| WHAT TO DO |
A word-for-word copy of the entries is needed, and it should contain no images.

[Opening RECORDS SUPPLIED section]

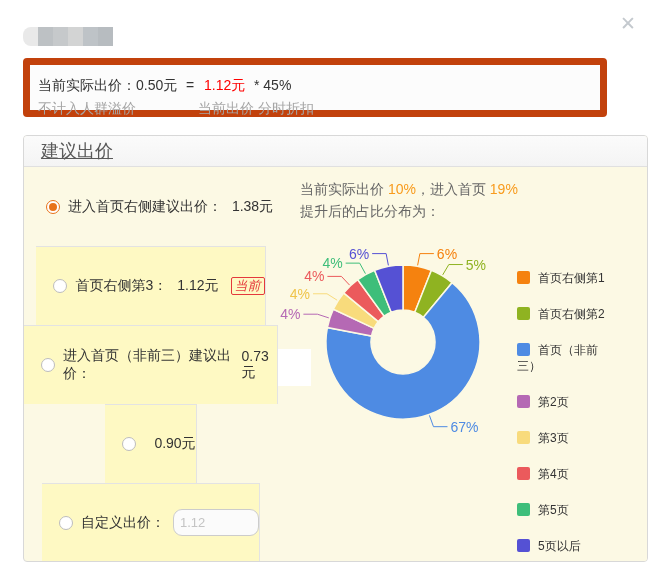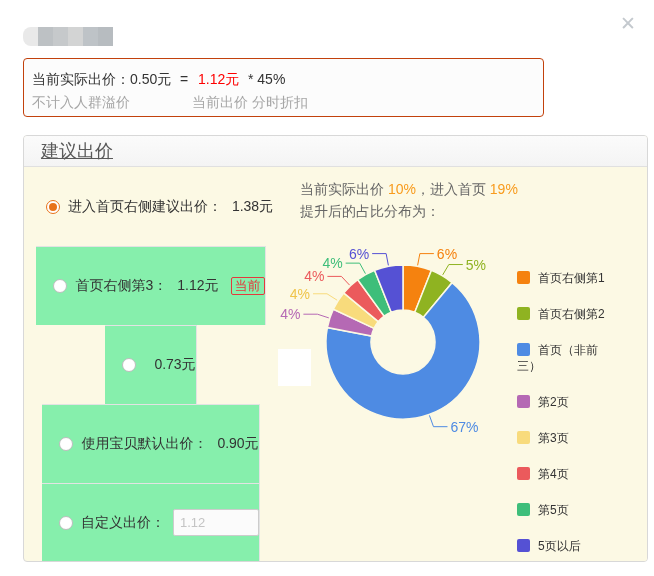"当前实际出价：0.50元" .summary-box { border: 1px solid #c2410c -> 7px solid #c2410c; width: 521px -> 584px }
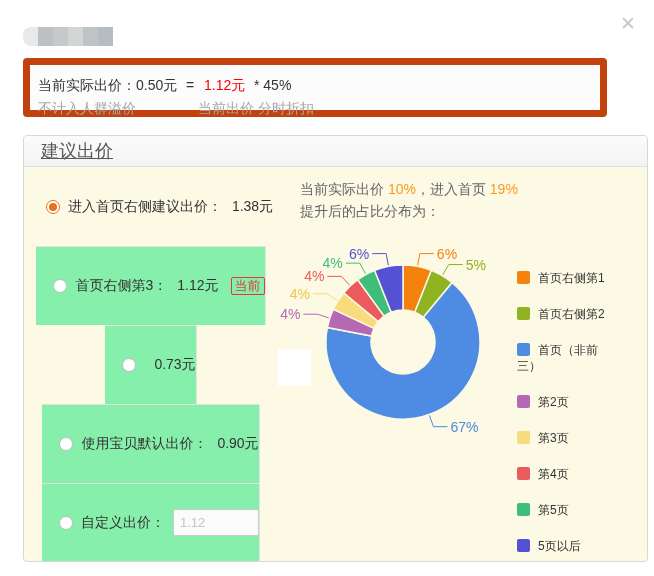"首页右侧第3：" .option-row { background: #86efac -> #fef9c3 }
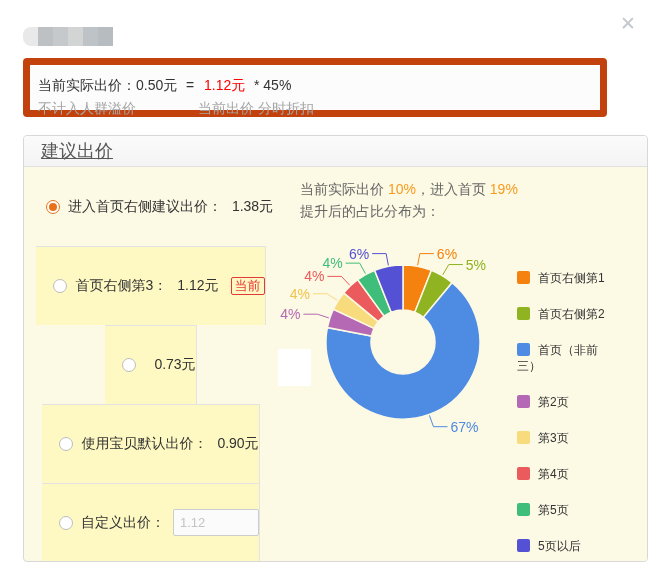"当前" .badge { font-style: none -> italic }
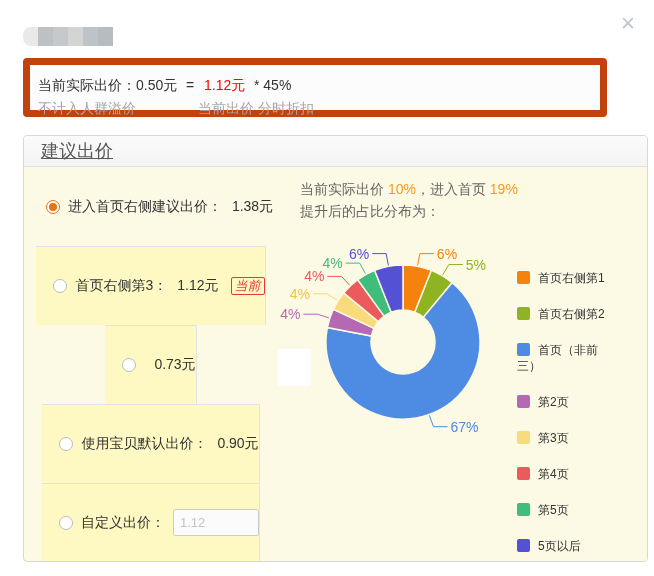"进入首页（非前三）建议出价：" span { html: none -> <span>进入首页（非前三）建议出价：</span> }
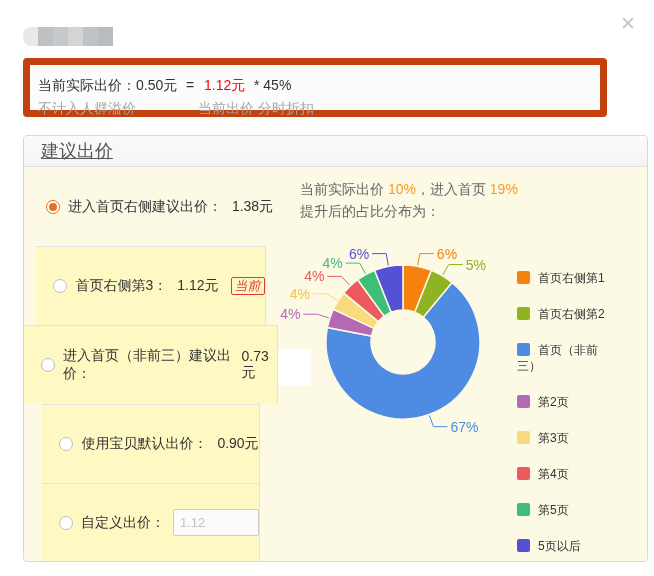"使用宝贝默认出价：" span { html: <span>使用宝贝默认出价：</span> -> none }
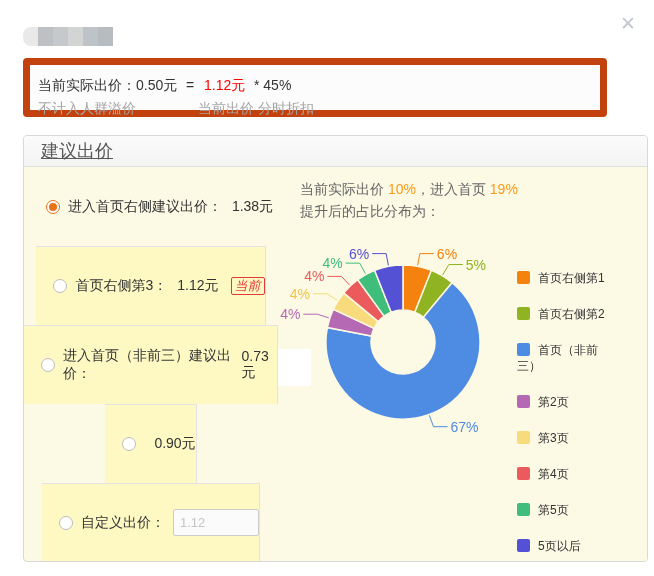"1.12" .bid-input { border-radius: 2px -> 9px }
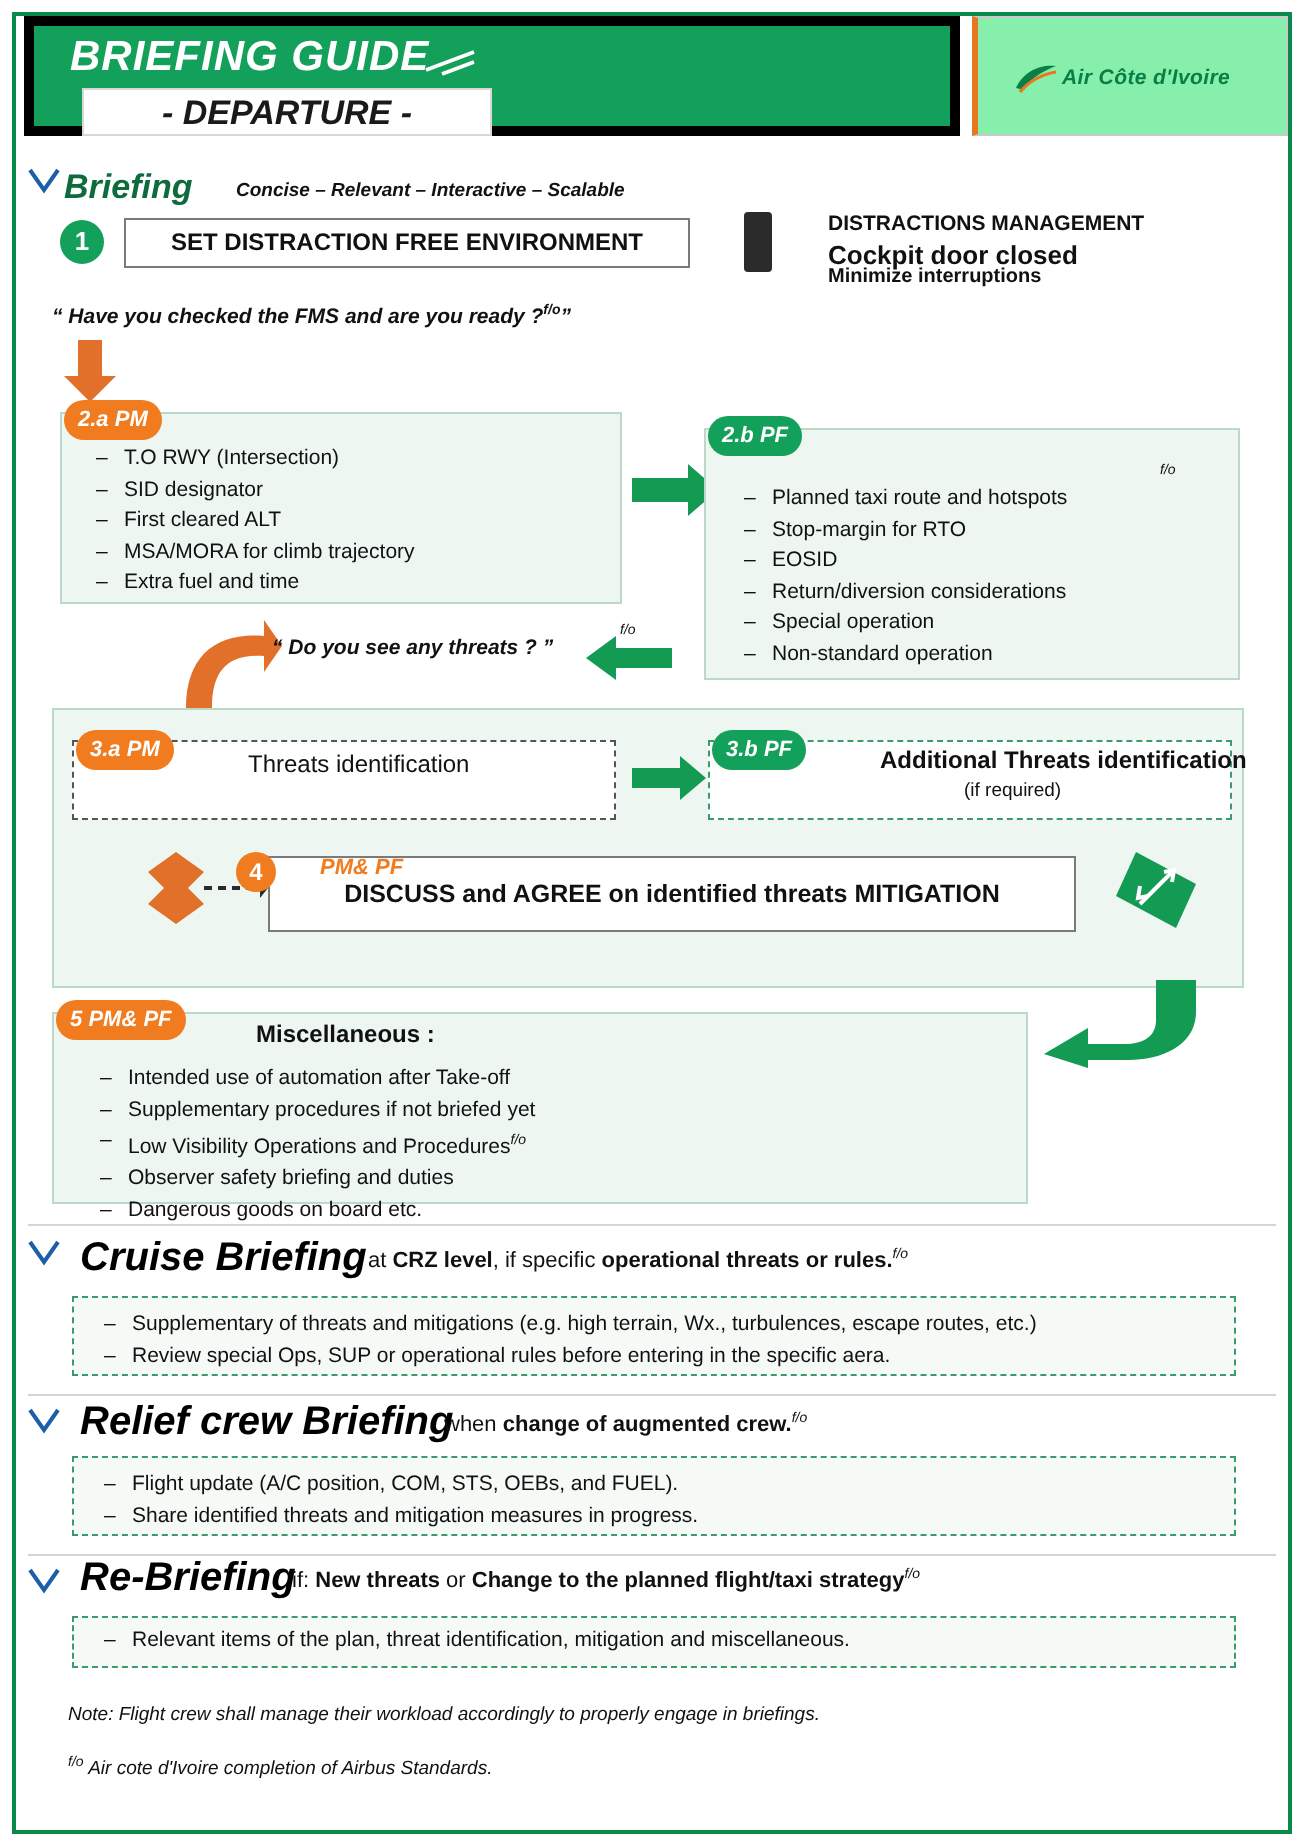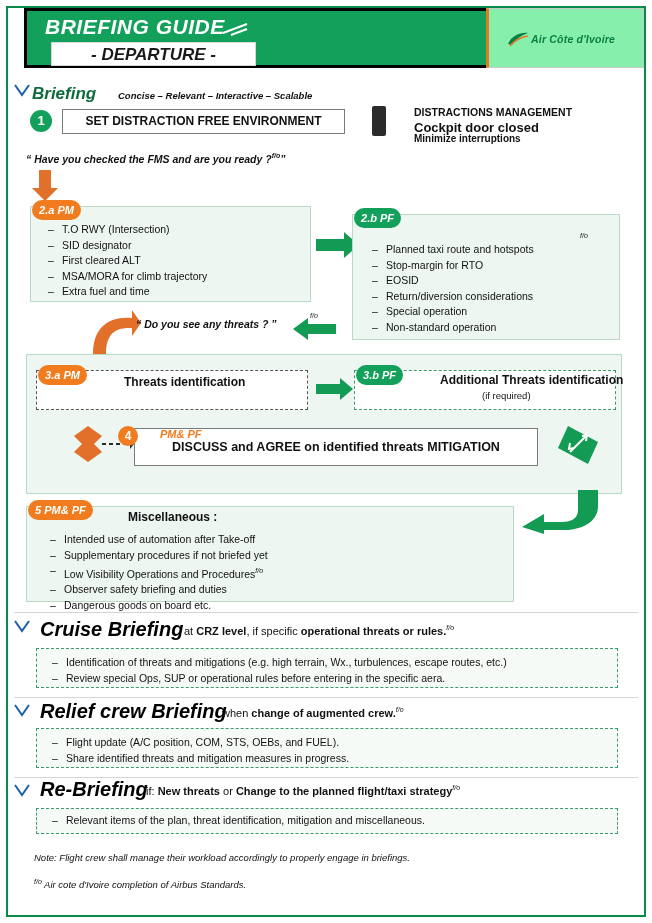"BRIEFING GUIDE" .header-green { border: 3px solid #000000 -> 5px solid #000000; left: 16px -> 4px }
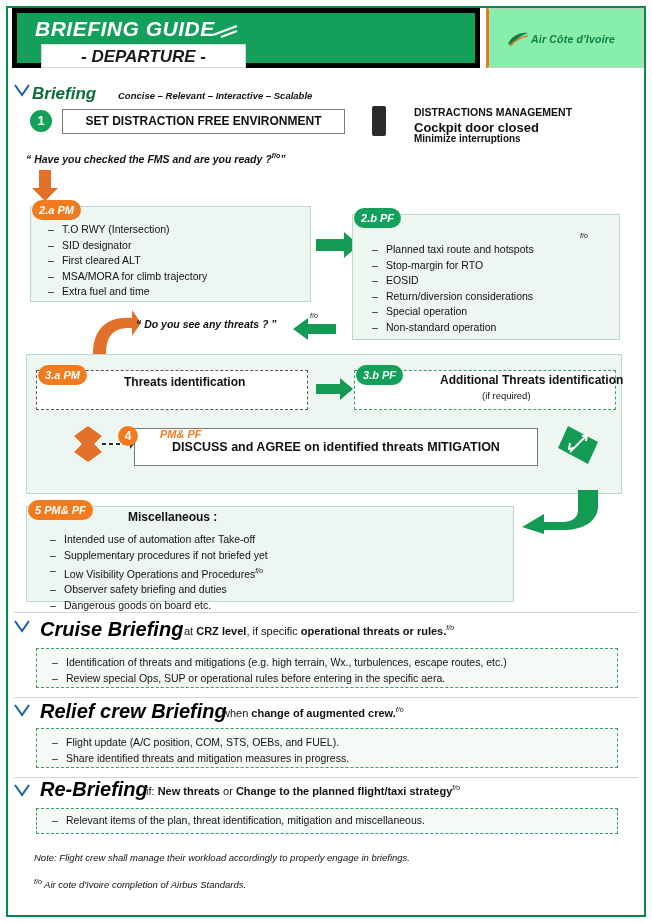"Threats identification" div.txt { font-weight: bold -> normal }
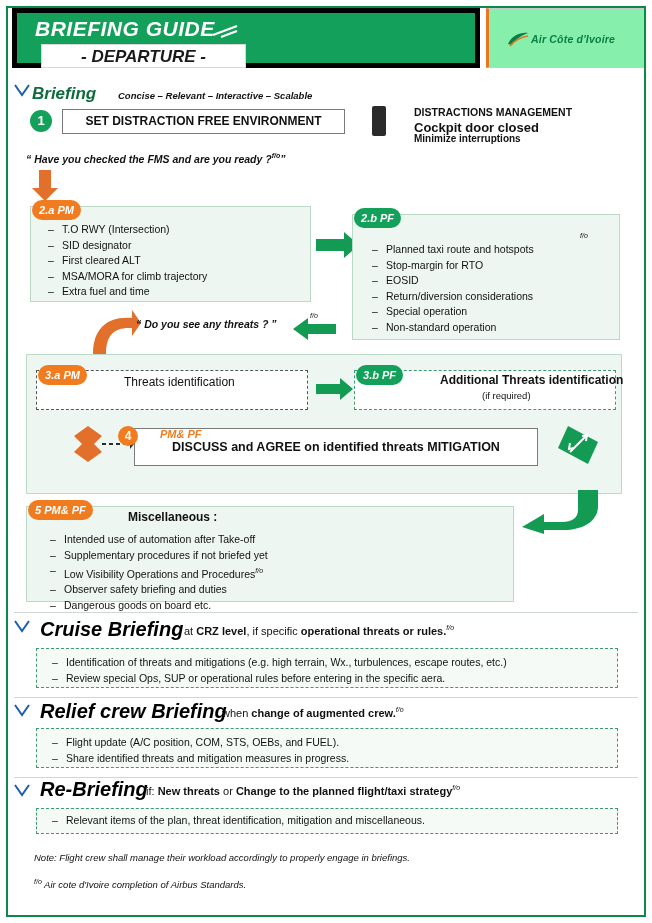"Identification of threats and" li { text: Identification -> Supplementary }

[Closing RECORDS SUPPLIED section]

| ANSWER BELOW |
"当前实际出价：0.50元" .summary-box { border: 1px solid #c2410c -> 7px solid #c2410c; width: 521px -> 584px }
"首页右侧第3：" .option-row { background: #86efac -> #fef9c3 }
"当前" .badge { font-style: none -> italic }
"进入首页（非前三）建议出价：" span { html: none -> <span>进入首页（非前三）建议出价：</span> }
"使用宝贝默认出价：" span { html: <span>使用宝贝默认出价：</span> -> none }
"1.12" .bid-input { border-radius: 2px -> 9px }
"BRIEFING GUIDE" .header-green { border: 3px solid #000000 -> 5px solid #000000; left: 16px -> 4px }
"Threats identification" div.txt { font-weight: bold -> normal }
"Identification of threats and" li { text: Identification -> Supplementary }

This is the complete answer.